• [Data for analysis]
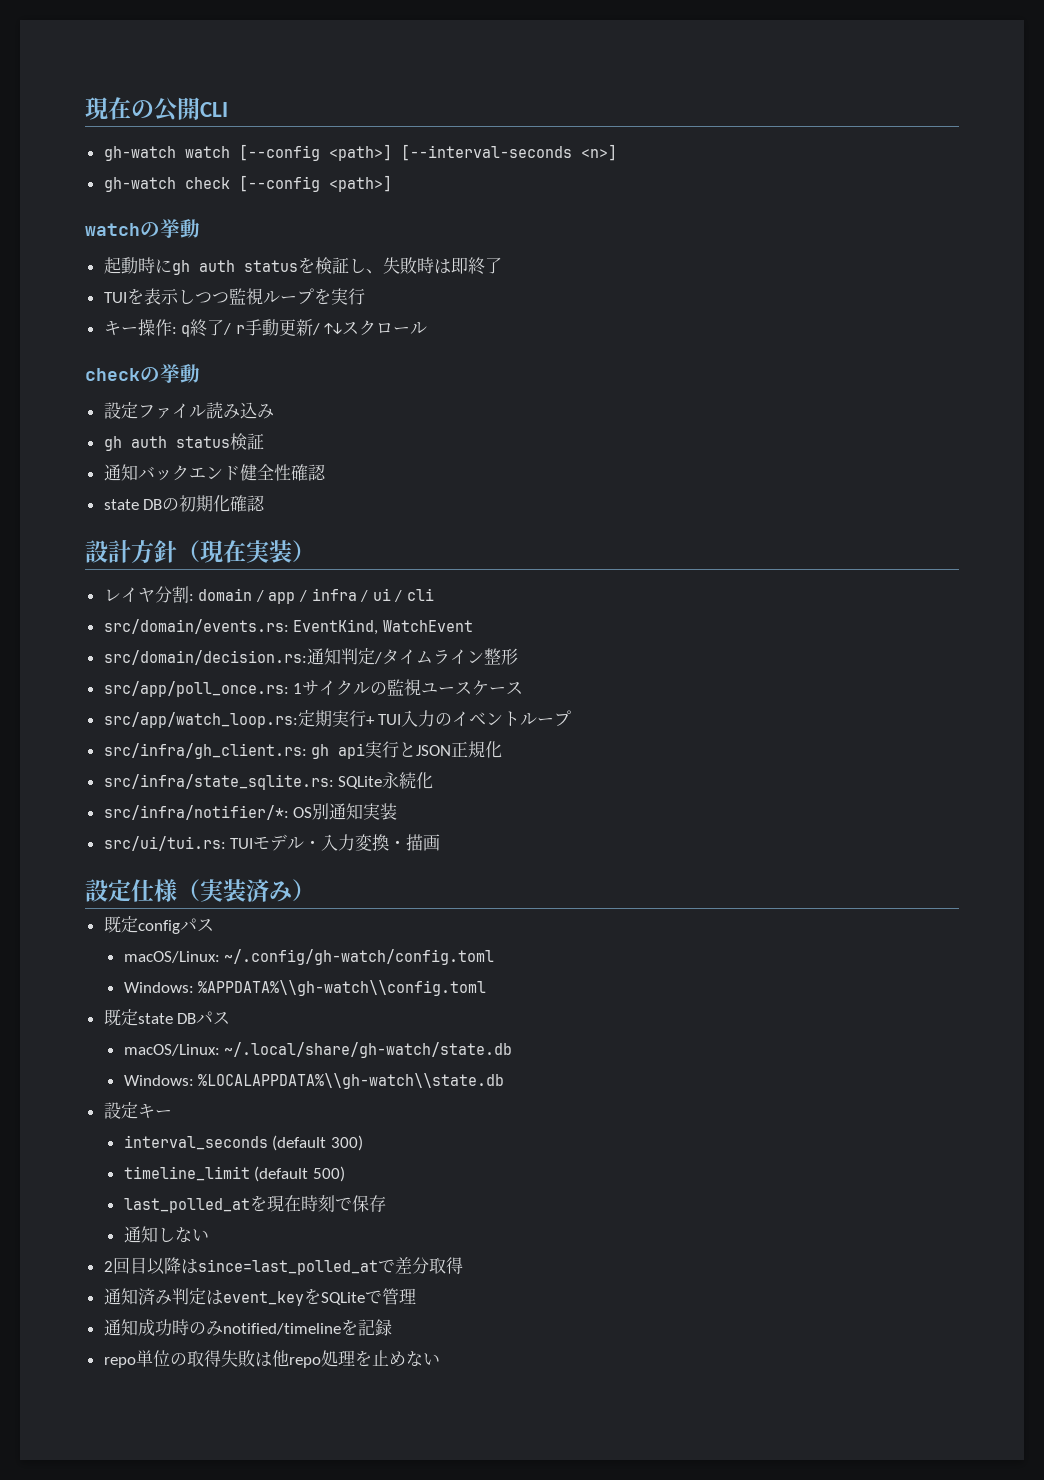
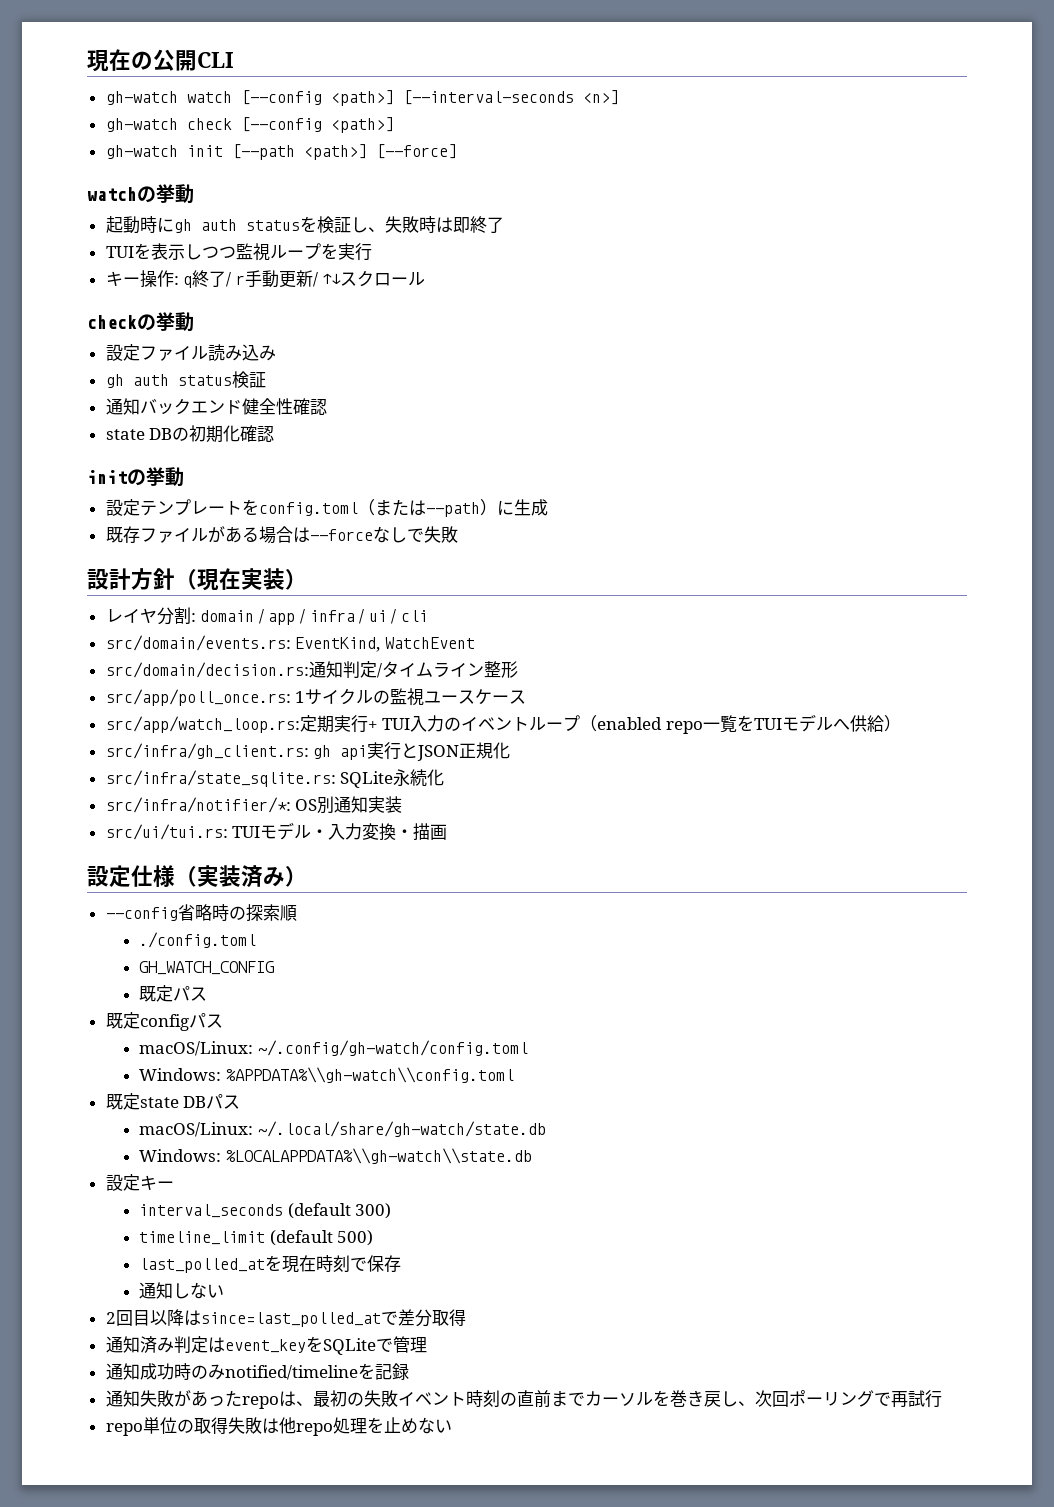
+ gh-watch init [--path <path>] [--force]
+ initの挙動
+ 設定テンプレートをconfig.toml（または--path）に生成
+ 既存ファイルがある場合は--forceなしで失敗
- src/app/watch_loop.rs:定期実行+ TUI入力のイベントループ
+ src/app/watch_loop.rs:定期実行+ TUI入力のイベントループ（enabled repo一覧をTUIモデルへ供給）
+ --config省略時の探索順
+ ./config.toml
+ GH_WATCH_CONFIG
+ 既定パス
+ 通知失敗があったrepoは、最初の失敗イベント時刻の直前までカーソルを巻き戻し、次回ポーリングで再試行

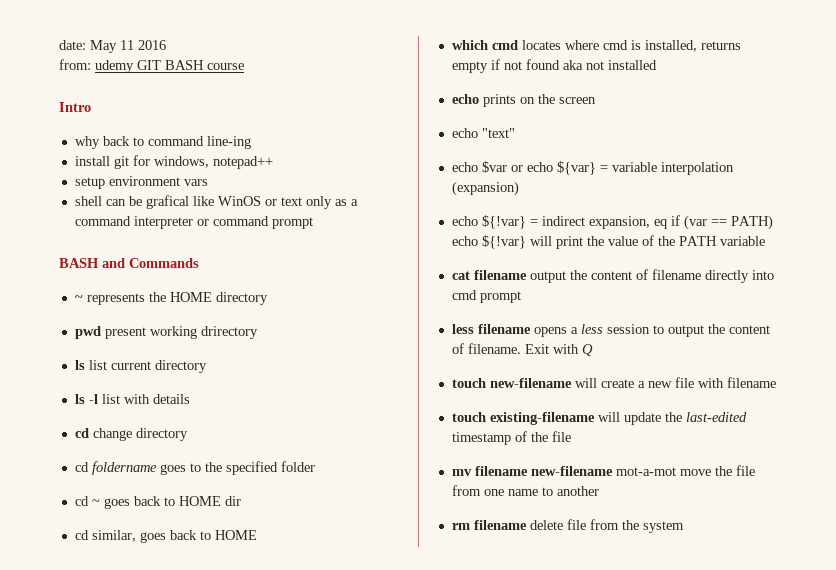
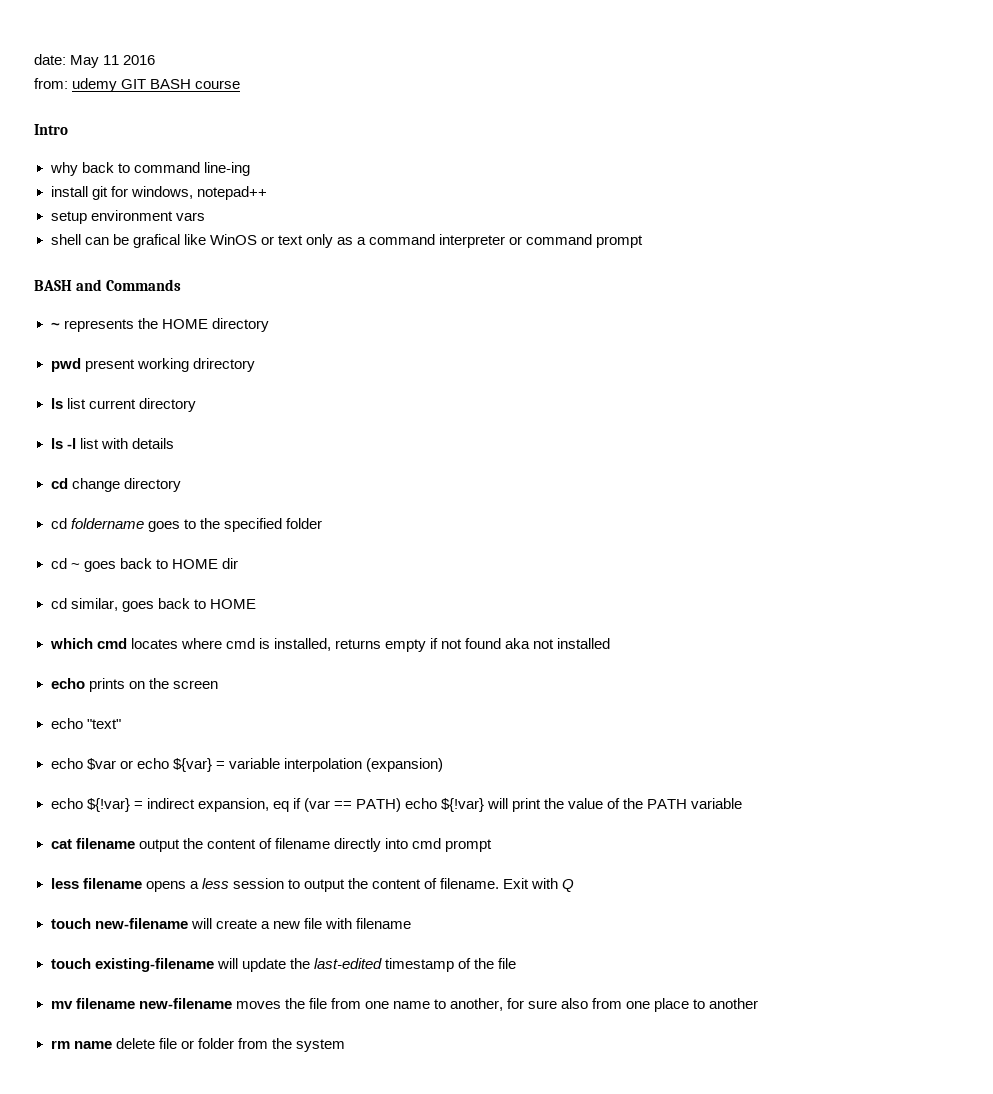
- mv filename new-filename mot-a-mot move the file from one name to another
+ mv filename new-filename moves the file from one name to another, for sure also from one place to another
- rm filename delete file from the system
+ rm name delete file or folder from the system

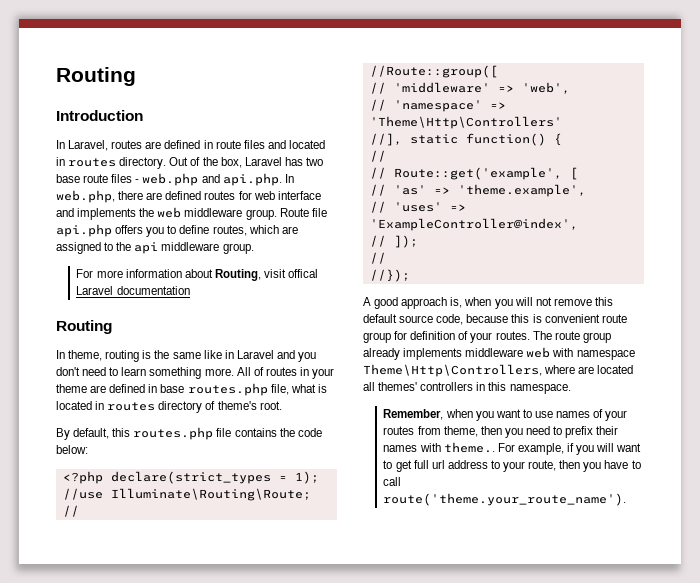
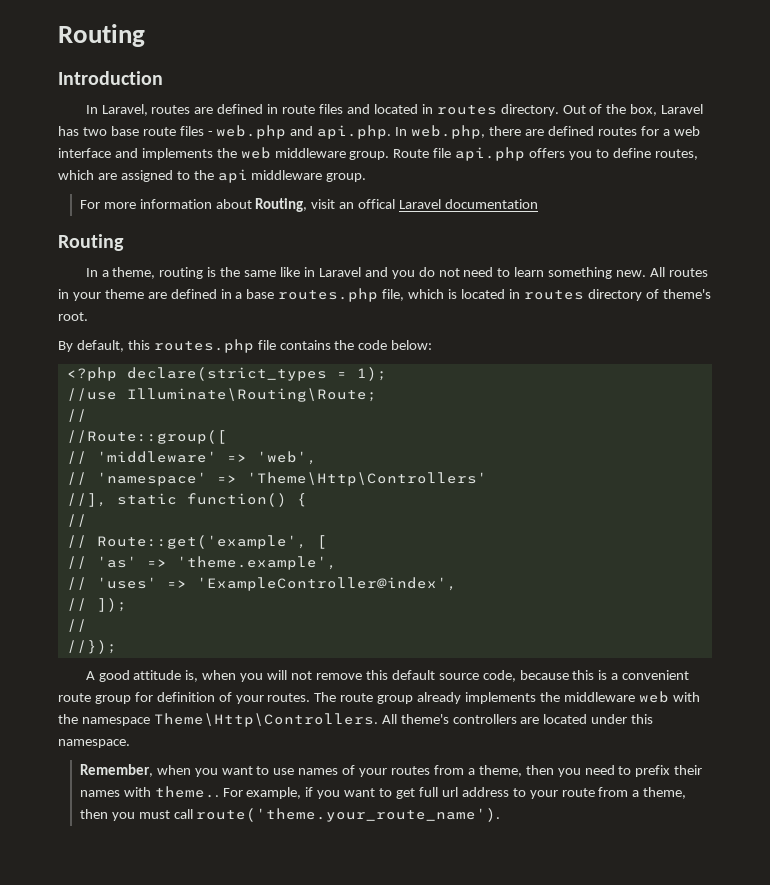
- Out of the box, Laravel has two base route files - web.php and api.php. In web.php, there are defined routes for web interface and implements the web middleware group.
+ Out of the box, Laravel has two base route files - web.php and api.php. In web.php, there are defined routes for a web interface and implements the web middleware group.
- For more information about Routing, visit offical Laravel documentation
+ For more information about Routing, visit an offical Laravel documentation
- In theme, routing is the same like in Laravel and you don't need to learn something more. All of routes in your theme are defined in base routes.php file, what is located in routes directory of theme's root.
+ In a theme, routing is the same like in Laravel and you do not need to learn something new. All routes in your theme are defined in a base routes.php file, which is located in routes directory of theme's root.
- A good approach is, when you will not remove this default source code, because this is convenient route group for definition of your routes.
+ A good attitude is, when you will not remove this default source code, because this is a convenient route group for definition of your routes.
- The route group already implements middleware web with namespace Theme\Http\Controllers, where are located all themes' controllers in this namespace.
+ The route group already implements the middleware web with the namespace Theme\Http\Controllers. All theme's controllers are located under this namespace.
- Remember, when you want to use names of your routes from theme, then you need to prefix their names with theme..
+ Remember, when you want to use names of your routes from a theme, then you need to prefix their names with theme..
- For example, if you will want to get full url address to your route, then you have to call route('theme.your_route_name').
+ For example, if you want to get full url address to your route from a theme, then you must call route('theme.your_route_name').

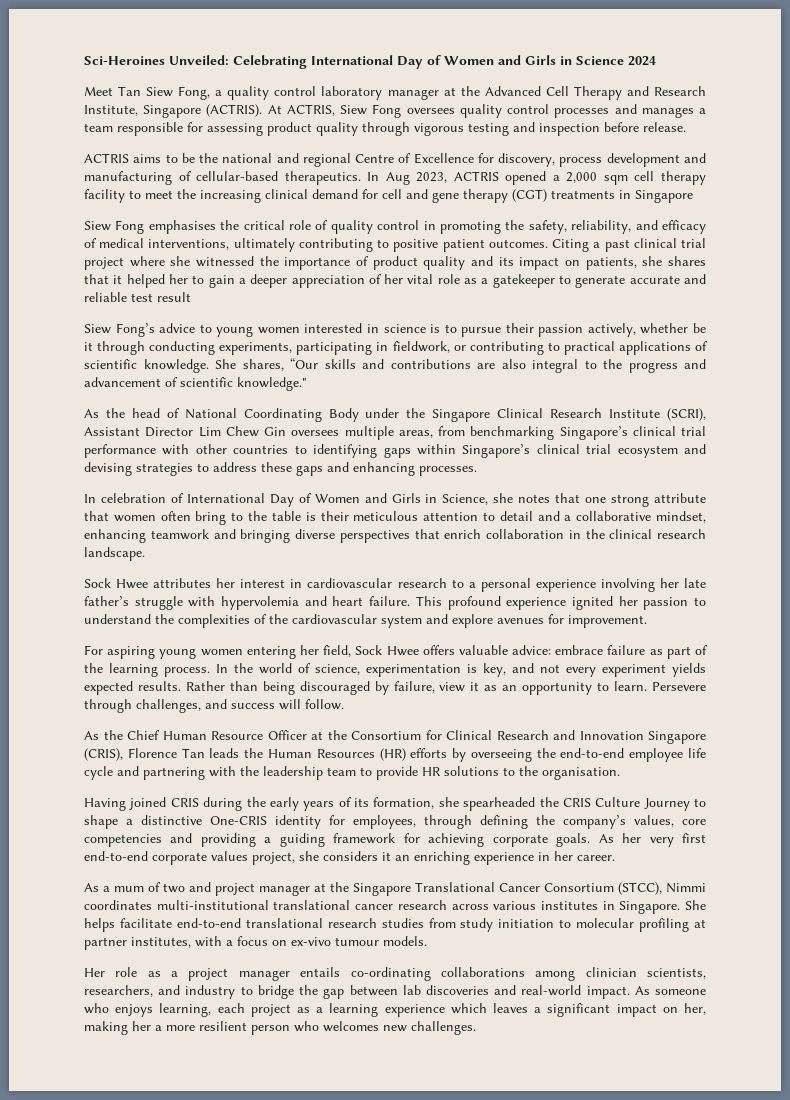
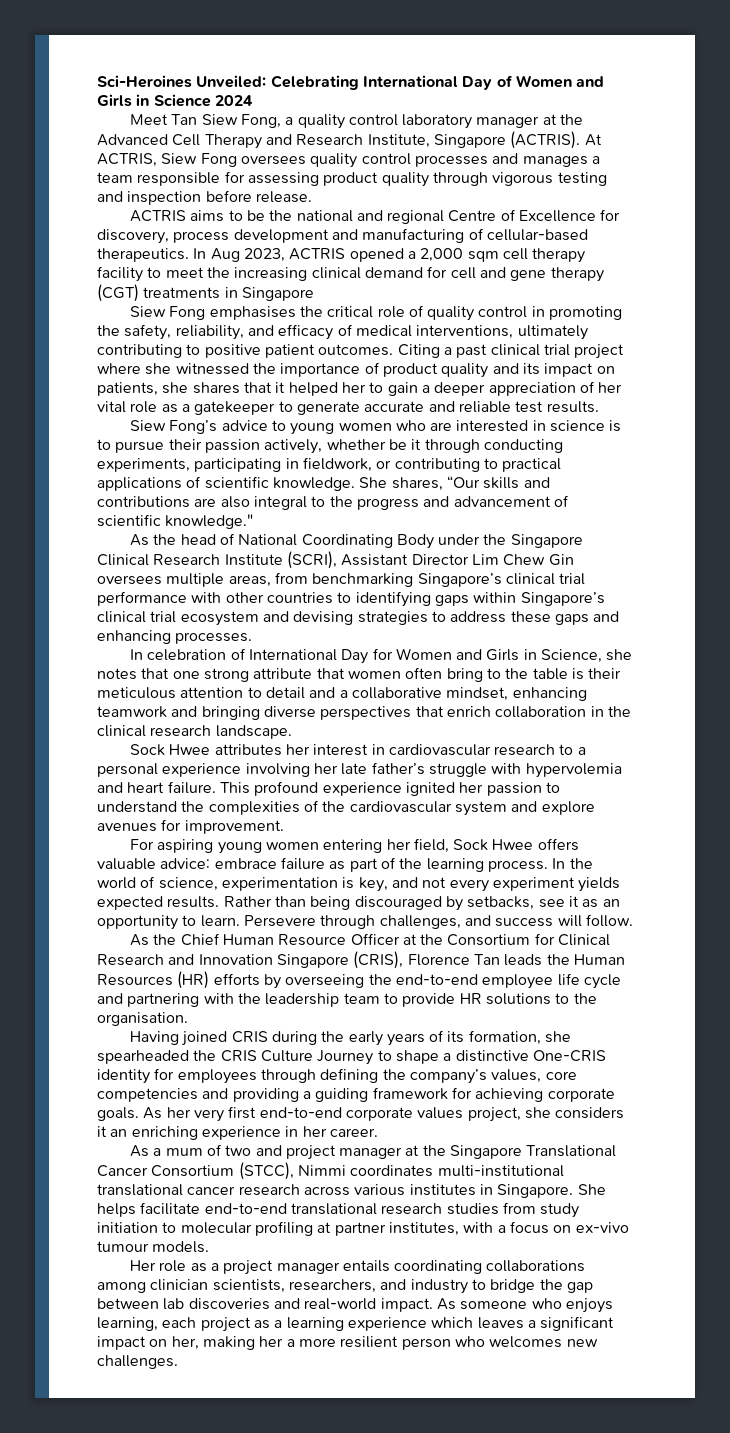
- Citing a past clinical trial project where she witnessed the importance of product quality and its impact on patients, she shares that it helped her to gain a deeper appreciation of her vital role as a gatekeeper to generate accurate and reliable test result
+ Citing a past clinical trial project where she witnessed the importance of product quality and its impact on patients, she shares that it helped her to gain a deeper appreciation of her vital role as a gatekeeper to generate accurate and reliable test results.
- Siew Fong’s advice to young women interested in science is to pursue their passion actively, whether be it through conducting experiments, participating in fieldwork, or contributing to practical applications of scientific knowledge.
+ Siew Fong’s advice to young women who are interested in science is to pursue their passion actively, whether be it through conducting experiments, participating in fieldwork, or contributing to practical applications of scientific knowledge.
- In celebration of International Day of Women and Girls in Science, she notes that one strong attribute that women often bring to the table is their meticulous attention to detail and a collaborative mindset, enhancing teamwork and bringing diverse perspectives that enrich collaboration in the clinical research landscape.
+ In celebration of International Day for Women and Girls in Science, she notes that one strong attribute that women often bring to the table is their meticulous attention to detail and a collaborative mindset, enhancing teamwork and bringing diverse perspectives that enrich collaboration in the clinical research landscape.
- Rather than being discouraged by failure, view it as an opportunity to learn.
+ Rather than being discouraged by setbacks, see it as an opportunity to learn.
- Having joined CRIS during the early years of its formation, she spearheaded the CRIS Culture Journey to shape a distinctive One-CRIS identity for employees, through defining the company’s values, core competencies and providing a guiding framework for achieving corporate goals.
+ Having joined CRIS during the early years of its formation, she spearheaded the CRIS Culture Journey to shape a distinctive One-CRIS identity for employees through defining the company’s values, core competencies and providing a guiding framework for achieving corporate goals.
- Her role as a project manager entails co-ordinating collaborations among clinician scientists, researchers, and industry to bridge the gap between lab discoveries and real-world impact.
+ Her role as a project manager entails coordinating collaborations among clinician scientists, researchers, and industry to bridge the gap between lab discoveries and real-world impact.

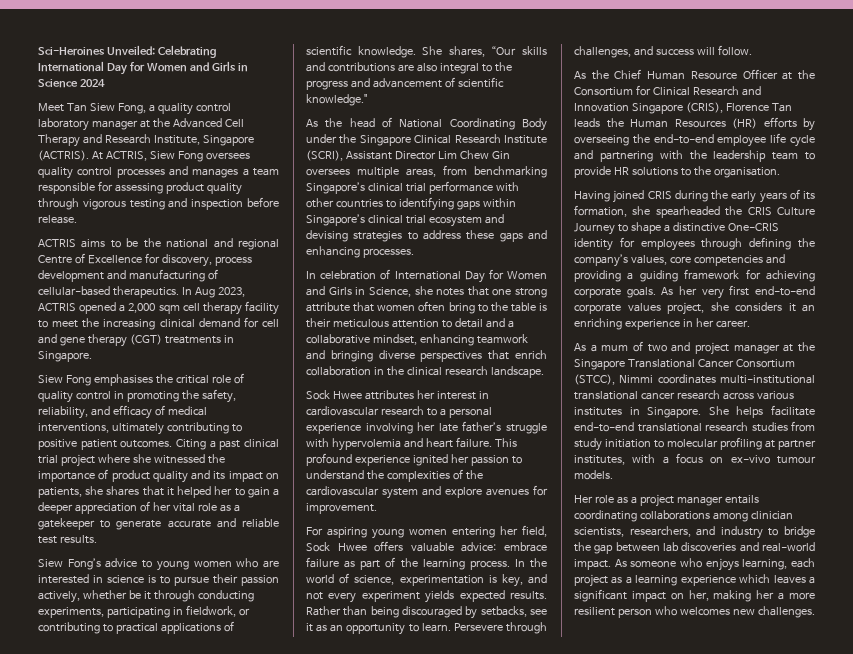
- Sci-Heroines Unveiled: Celebrating International Day of Women and Girls in Science 2024
+ Sci-Heroines Unveiled: Celebrating International Day for Women and Girls in Science 2024
- In Aug 2023, ACTRIS opened a 2,000 sqm cell therapy facility to meet the increasing clinical demand for cell and gene therapy (CGT) treatments in Singapore
+ In Aug 2023, ACTRIS opened a 2,000 sqm cell therapy facility to meet the increasing clinical demand for cell and gene therapy (CGT) treatments in Singapore.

• [Required action] Would you copy all lines in the records where the string "Rather" appears?

• [Solution to the problem]
- Rather than being discouraged by failure, view it as an opportunity to learn.
+ Rather than being discouraged by setbacks, see it as an opportunity to learn.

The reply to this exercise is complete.